Abstract

INTRODUCTION: Hepatitis B virus reactivation (HBVR) is an important condition that can be seen under immunosuppressive therapy. HBVR characterized by necroinflammation of the liver and viral replication and may complicated with in liver failure and death. The risk of HBVR in Hbsag-positive patients using tumor necrosis factor inhibitors (Anti-TNF) is reported as 10% -40%. Prophylactic antiviral treatment is a rational approach in this patients. The risk of HBVR in patients with resolved infection (Anti-Hbs positive and anti Hbc IgG positive) or isolated anti Hbc IgG seropositivity (Anti-Hbs negative and anti Hbc IgG positive) reported as 0-5%. However, there is no standard approach in patients with resolved infection and isolated anti Hbc IgG positivity. İn this study we aim to investigate HBVR rate in patients treated with anti-TNF and not receiving prophilactic anti viral theraphy.
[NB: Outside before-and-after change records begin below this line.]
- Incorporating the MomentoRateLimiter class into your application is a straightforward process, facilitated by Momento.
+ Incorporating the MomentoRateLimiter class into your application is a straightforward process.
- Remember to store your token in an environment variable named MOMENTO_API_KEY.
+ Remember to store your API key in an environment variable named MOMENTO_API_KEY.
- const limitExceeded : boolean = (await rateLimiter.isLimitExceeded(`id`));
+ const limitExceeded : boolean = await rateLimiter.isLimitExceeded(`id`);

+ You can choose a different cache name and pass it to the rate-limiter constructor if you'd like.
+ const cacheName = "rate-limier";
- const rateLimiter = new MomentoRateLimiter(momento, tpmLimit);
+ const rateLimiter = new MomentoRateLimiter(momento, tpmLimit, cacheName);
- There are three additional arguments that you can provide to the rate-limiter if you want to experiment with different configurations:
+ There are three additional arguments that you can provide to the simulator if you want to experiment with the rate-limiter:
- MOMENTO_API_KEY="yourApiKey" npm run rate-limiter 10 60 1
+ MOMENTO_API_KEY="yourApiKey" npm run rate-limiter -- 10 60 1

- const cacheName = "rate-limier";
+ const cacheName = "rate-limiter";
METHODS: 653 patients who received anti-tnf treatment due to inflammatory diseases were screened retrospectively for hepatitis B virus (HBV) serology. İn pre-treatment period patients who did not undergo serologic screening (n:86), have negative serology (n:460) and received prophylactic treatment (n:15) in terms of HBVR risk were excluded. During follow-up and anti TNF treatment period, liver function test and if elvaluated Hbsag status, HBV DNA level was recorded. HBVR defined as three fold ALT elevation from baseline and Hbsag reverse conversion or 1 log increase in HBV DNA level.
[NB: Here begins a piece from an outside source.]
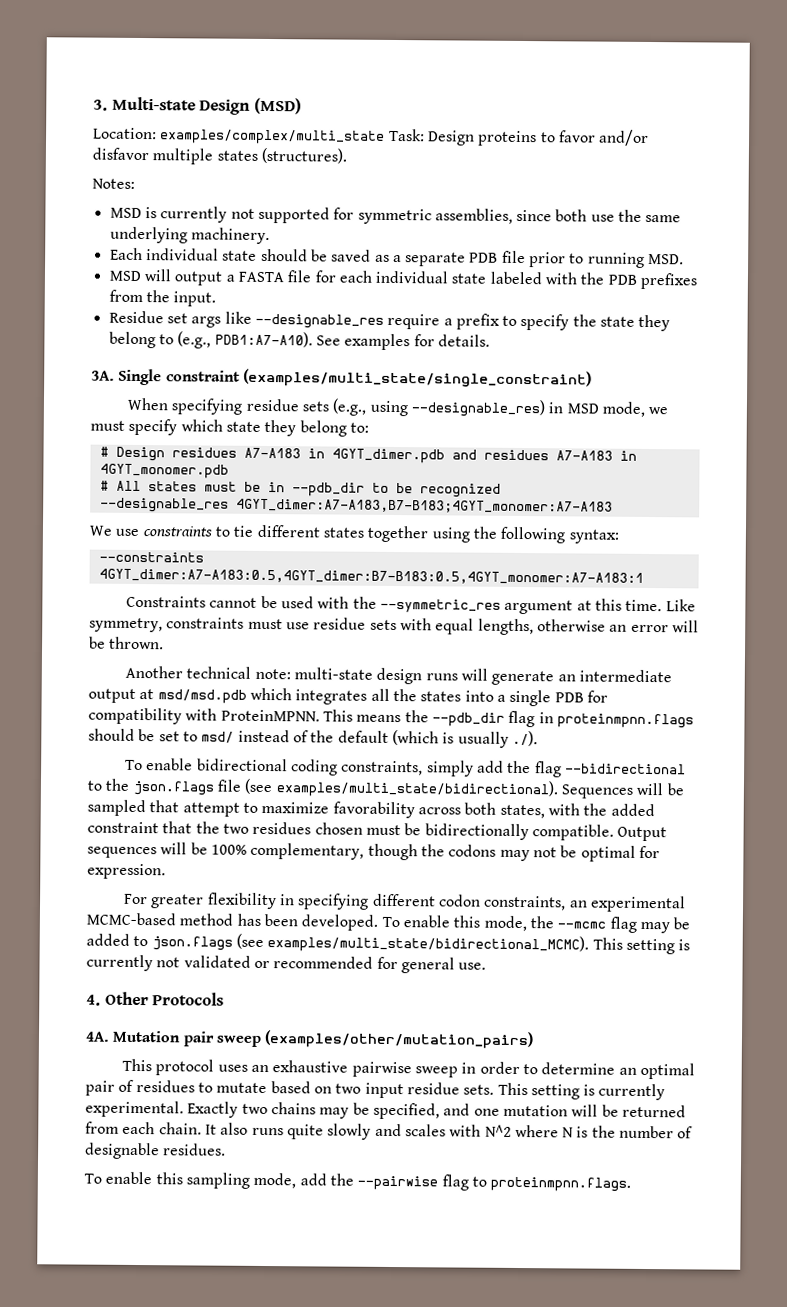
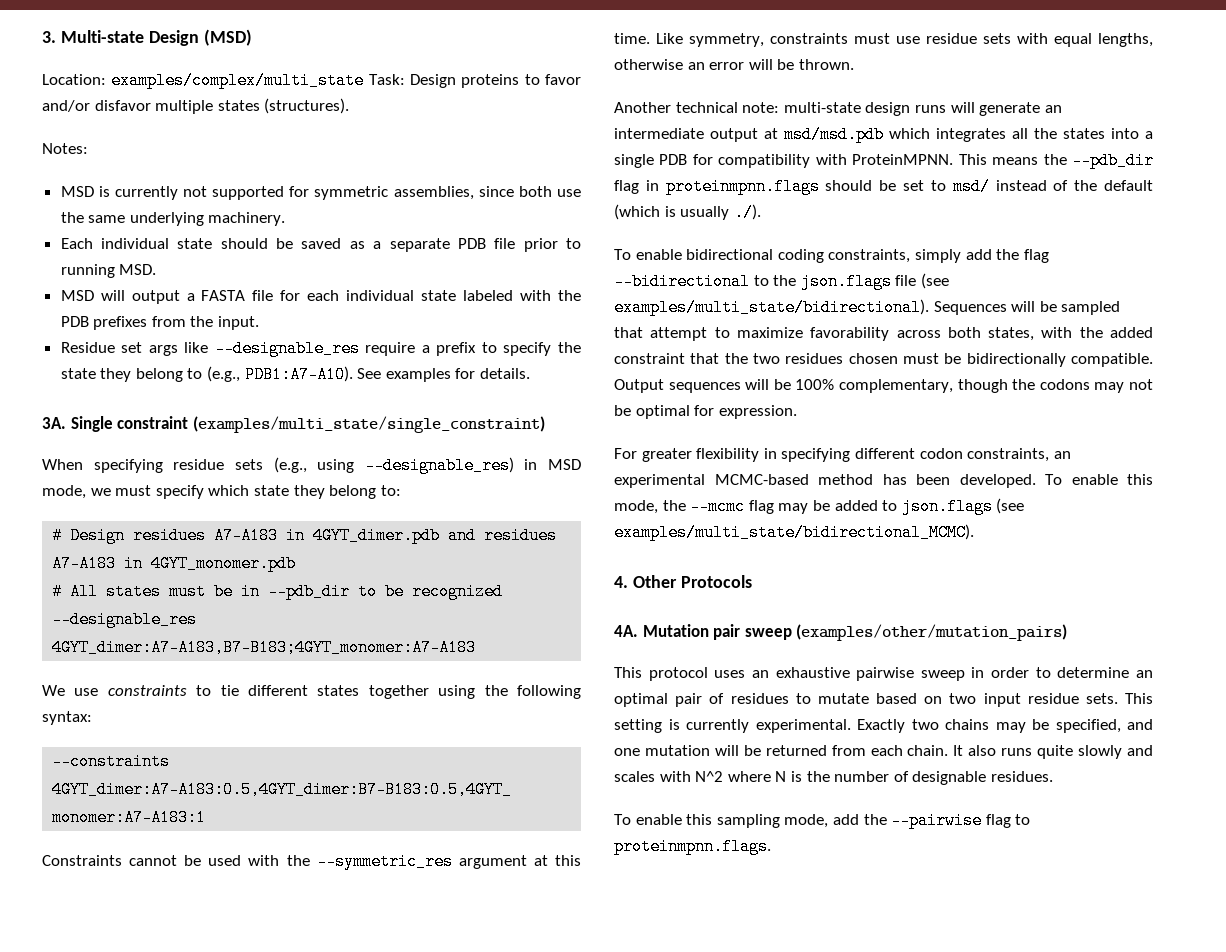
- This setting is currently not validated or recommended for general use.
RESULTS: 90 patients included in study. Of the patients included in the study, 52 (53%) were Male and 48 (47%) were female. The diagnoses were ancylosing spondylitis in 56% (n:51), inflamatory bowel disease in 14.4% (n: 13), rheumatoid arthritis (n: 17) in 18.8% and psoriatic arthritis in 10% (n: 9). 28.8% (n: 26) of patients were treated with etanercept, 34,4% (n: 34) with adalumumab, 14,4% golimumab (n: 13), 10% with certolizumab pegol (n:9) and 8,8% with infliximab (n: 8). 32.3% patents were treated with combination of anti TNF and İmmunomodulators (Azathioprine, Methotrexate) or steroid (methil prednisolon or prednison <7,5 mg/day) theraphy. Mean duration of anti TNF theraphy was 26±16 month. Reseolved HBV infection was detected in 87.8% (n:79) and isolated anti Hbc IgG seropositivity in 12,2% (n:11) of patients. During follow-up all patients were evaluated in terms of ALT evaluation wheras only %15 (n:14) of patients were followed with HBV DNA level. No HBVR was detected during follow-up.
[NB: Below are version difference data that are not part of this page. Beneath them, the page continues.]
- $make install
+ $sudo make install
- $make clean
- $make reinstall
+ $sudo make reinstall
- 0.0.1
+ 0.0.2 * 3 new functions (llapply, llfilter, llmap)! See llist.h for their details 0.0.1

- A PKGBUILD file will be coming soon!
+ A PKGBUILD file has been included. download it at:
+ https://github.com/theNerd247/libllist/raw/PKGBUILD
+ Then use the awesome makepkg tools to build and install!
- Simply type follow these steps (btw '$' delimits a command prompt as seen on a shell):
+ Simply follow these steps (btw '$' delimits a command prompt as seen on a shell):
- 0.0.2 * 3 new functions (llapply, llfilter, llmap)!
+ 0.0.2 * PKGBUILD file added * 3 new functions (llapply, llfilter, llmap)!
CONCLUSION: Although no HBVR was detected in our study, patient with resolved HBV infection may have very low risk associated with HBVR and may be followed with HBV DNA level. But due to presence a few isolated anti-Hbc positivity patients in study and low rate follow-up with HBV DNA level, we did not have comment about strategy (follow-up or antiviral prophylaxis) againist HBVR in isolated anti Hbc IgG positive patients.